DATA SUPPLIED:
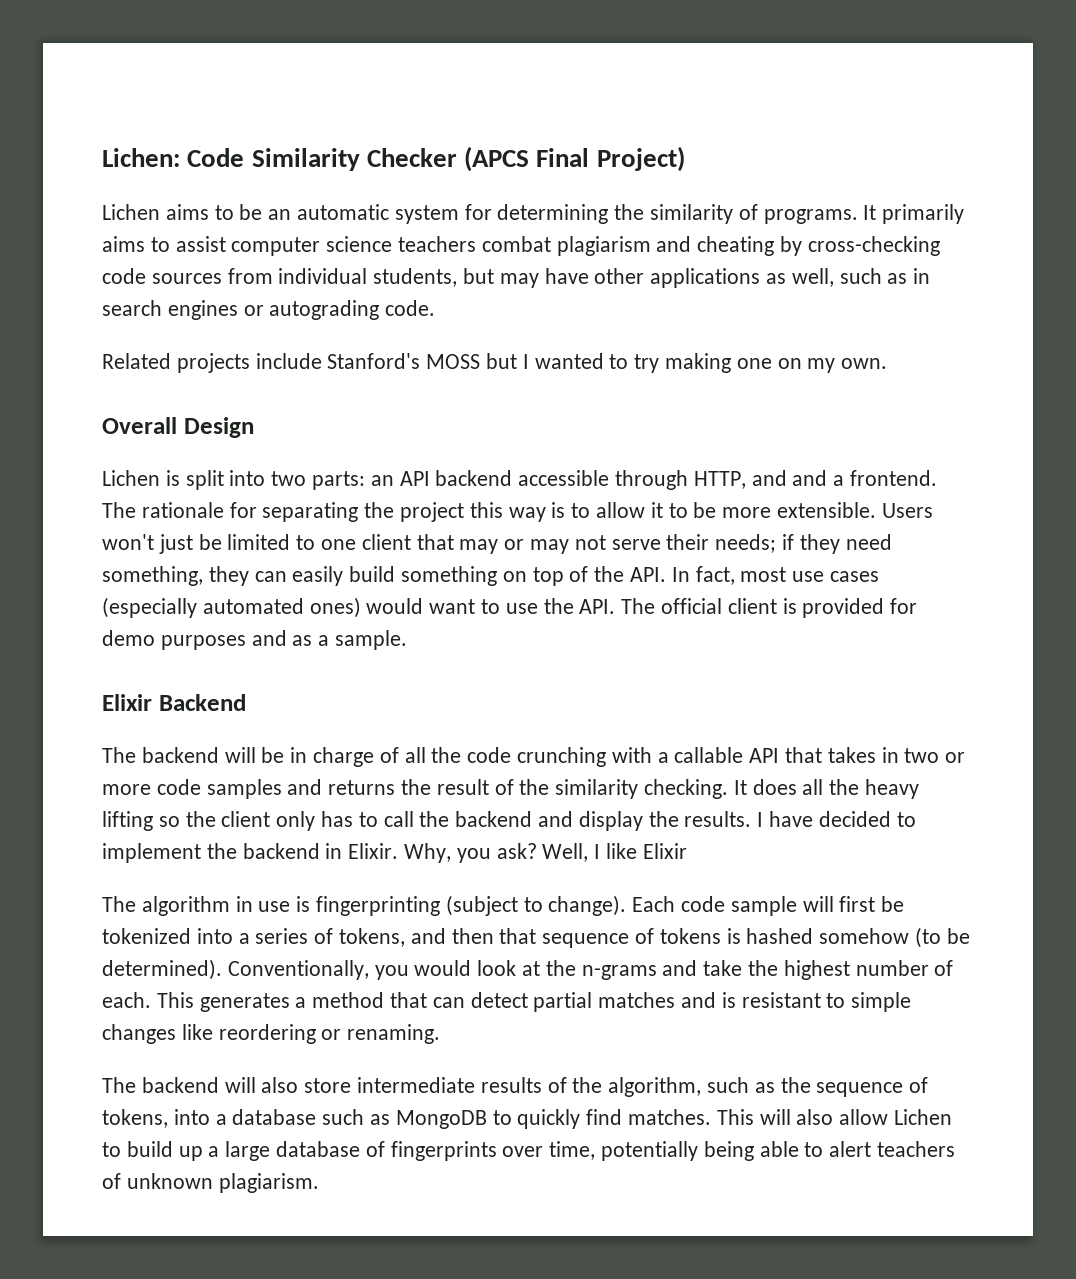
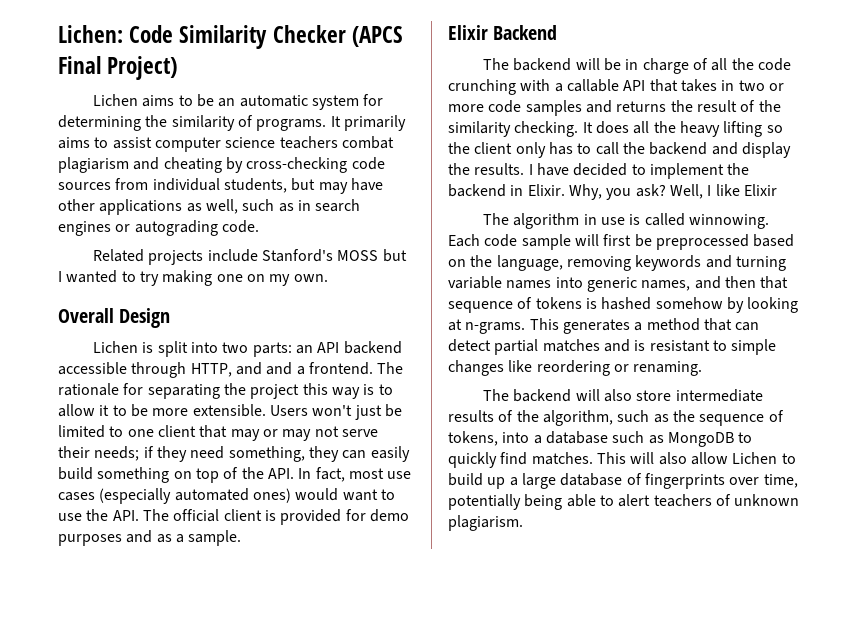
- The algorithm in use is fingerprinting (subject to change).
+ The algorithm in use is called winnowing.
- Each code sample will first be tokenized into a series of tokens, and then that sequence of tokens is hashed somehow (to be determined). Conventionally, you would look at the n-grams and take the highest number of each.
+ Each code sample will first be preprocessed based on the language, removing keywords and turning variable names into generic names, and then that sequence of tokens is hashed somehow by looking at n-grams.

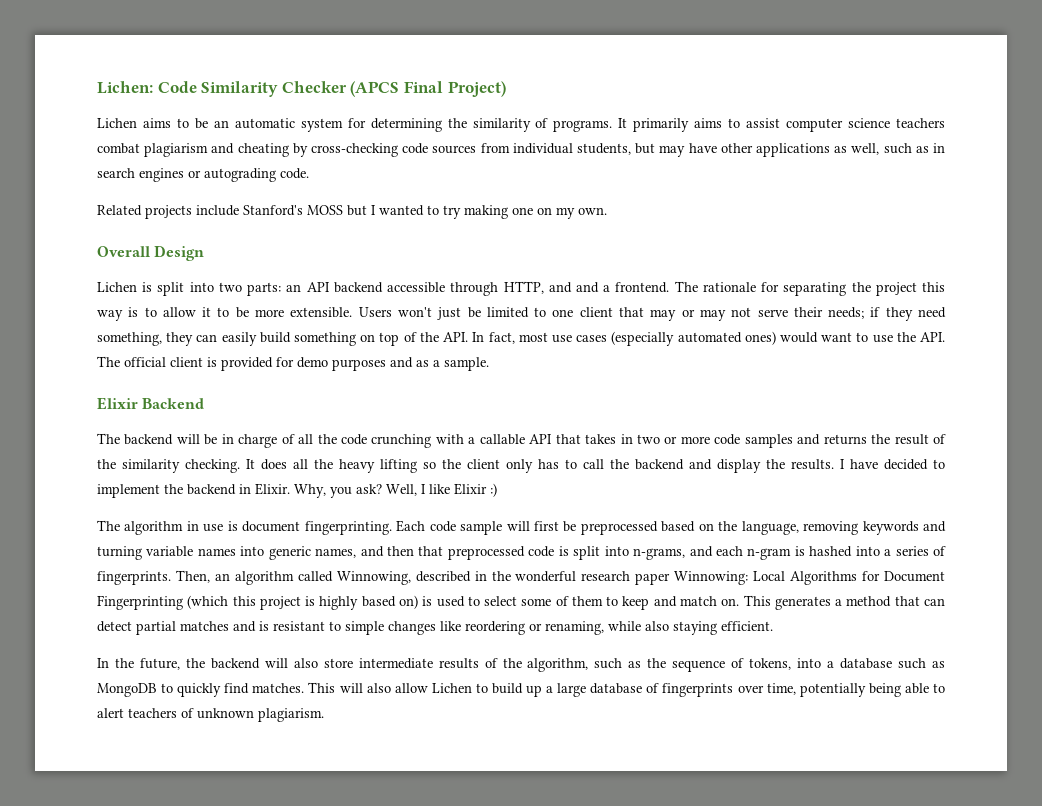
- Well, I like Elixir
+ Well, I like Elixir :)
- The algorithm in use is called winnowing.
+ The algorithm in use is document fingerprinting.
- Each code sample will first be preprocessed based on the language, removing keywords and turning variable names into generic names, and then that sequence of tokens is hashed somehow by looking at n-grams.
+ Each code sample will first be preprocessed based on the language, removing keywords and turning variable names into generic names, and then that preprocessed code is split into n-grams, and each n-gram is hashed into a series of fingerprints. Then, an algorithm called Winnowing, described in the wonderful research paper Winnowing: Local Algorithms for Document Fingerprinting (which this project is highly based on) is used to select some of them to keep and match on.
- This generates a method that can detect partial matches and is resistant to simple changes like reordering or renaming.
- The backend will also store intermediate results of the algorithm, such as the sequence of tokens, into a database such as MongoDB to quickly find matches.
+ This generates a method that can detect partial matches and is resistant to simple changes like reordering or renaming, while also staying efficient.
+ In the future, the backend will also store intermediate results of the algorithm, such as the sequence of tokens, into a database such as MongoDB to quickly find matches.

WHAT YOU HAVE TO DO:
Copy out each line from the listing that contains the string "detect".

TASK RESULT:
- This generates a method that can detect partial matches and is resistant to simple changes like reordering or renaming.
+ This generates a method that can detect partial matches and is resistant to simple changes like reordering or renaming, while also staying efficient.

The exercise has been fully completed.